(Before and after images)
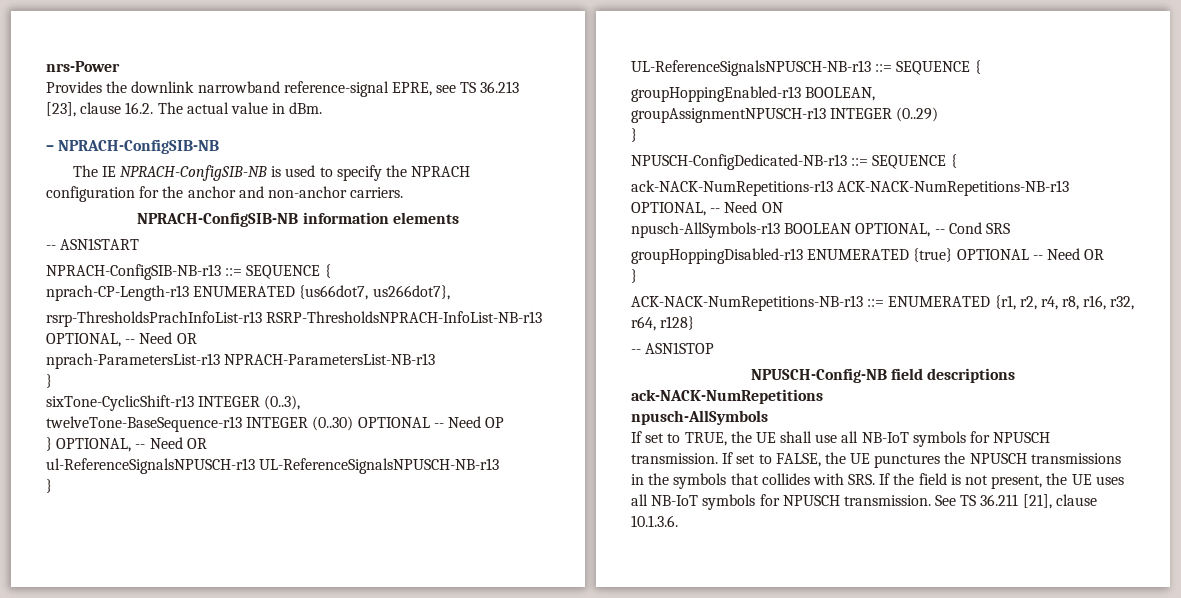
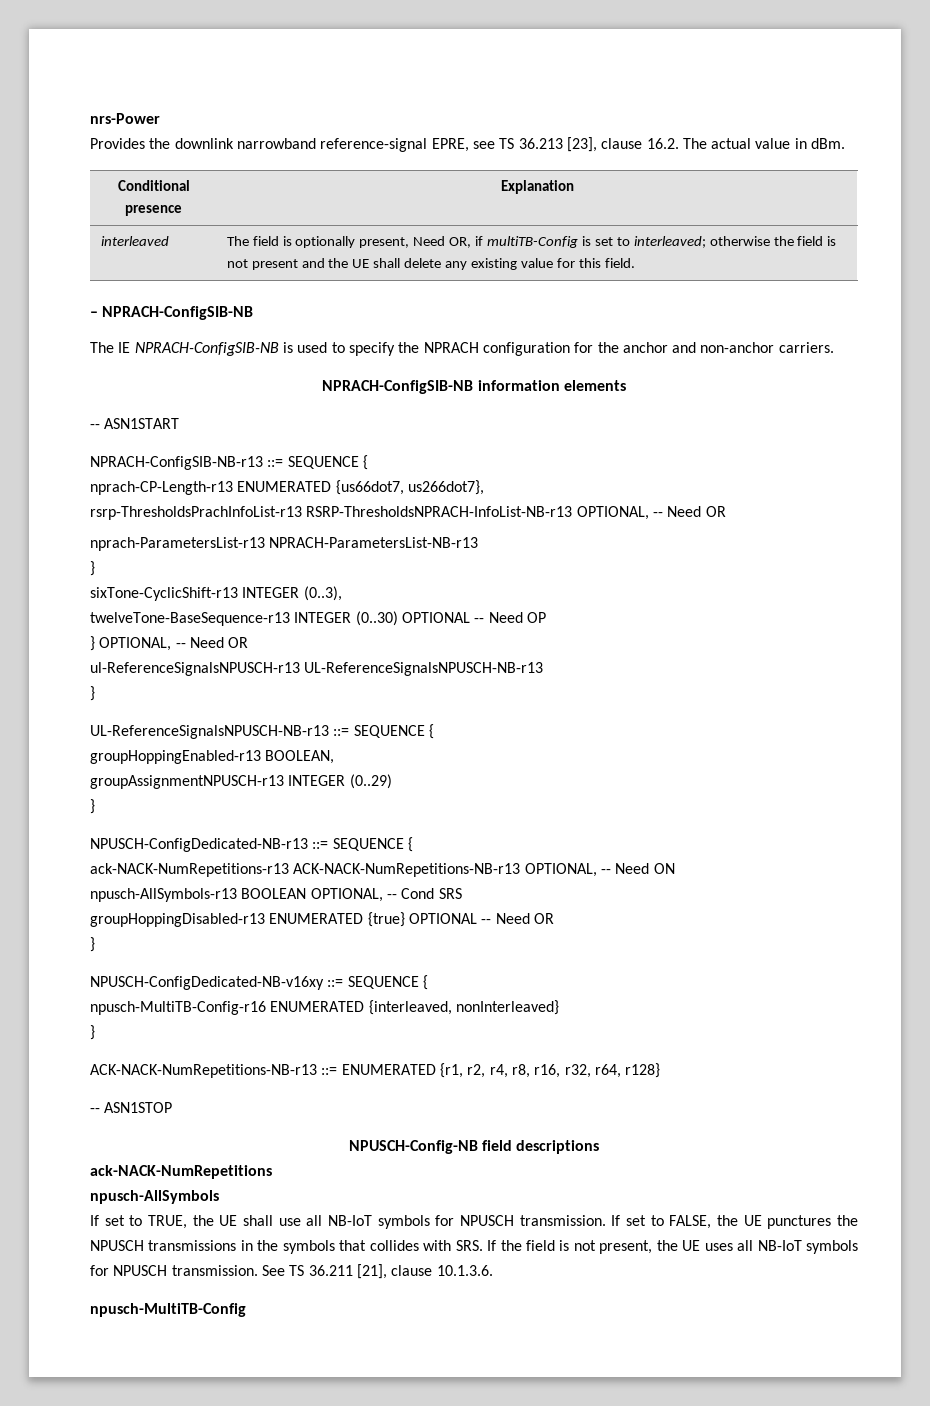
+ Conditional presence | Explanation
+ interleaved | The field is optionally present, Need OR, if multiTB-Config is set to interleaved; otherwise the field is not present and the UE shall delete any existing value for this field.
+ NPUSCH-ConfigDedicated-NB-v16xy ::= SEQUENCE {
+ npusch-MultiTB-Config-r16 ENUMERATED {interleaved, nonInterleaved}
+ }
+ npusch-MultiTB-Config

■ WORK TO COMPLETE:
An exact printout of the entries is wanted, covering the first line through the line holding "for this field.", with pictures kept out of it.

■ WRITTEN ANSWER:
+ Conditional presence | Explanation
+ interleaved | The field is optionally present, Need OR, if multiTB-Config is set to interleaved; otherwise the field is not present and the UE shall delete any existing value for this field.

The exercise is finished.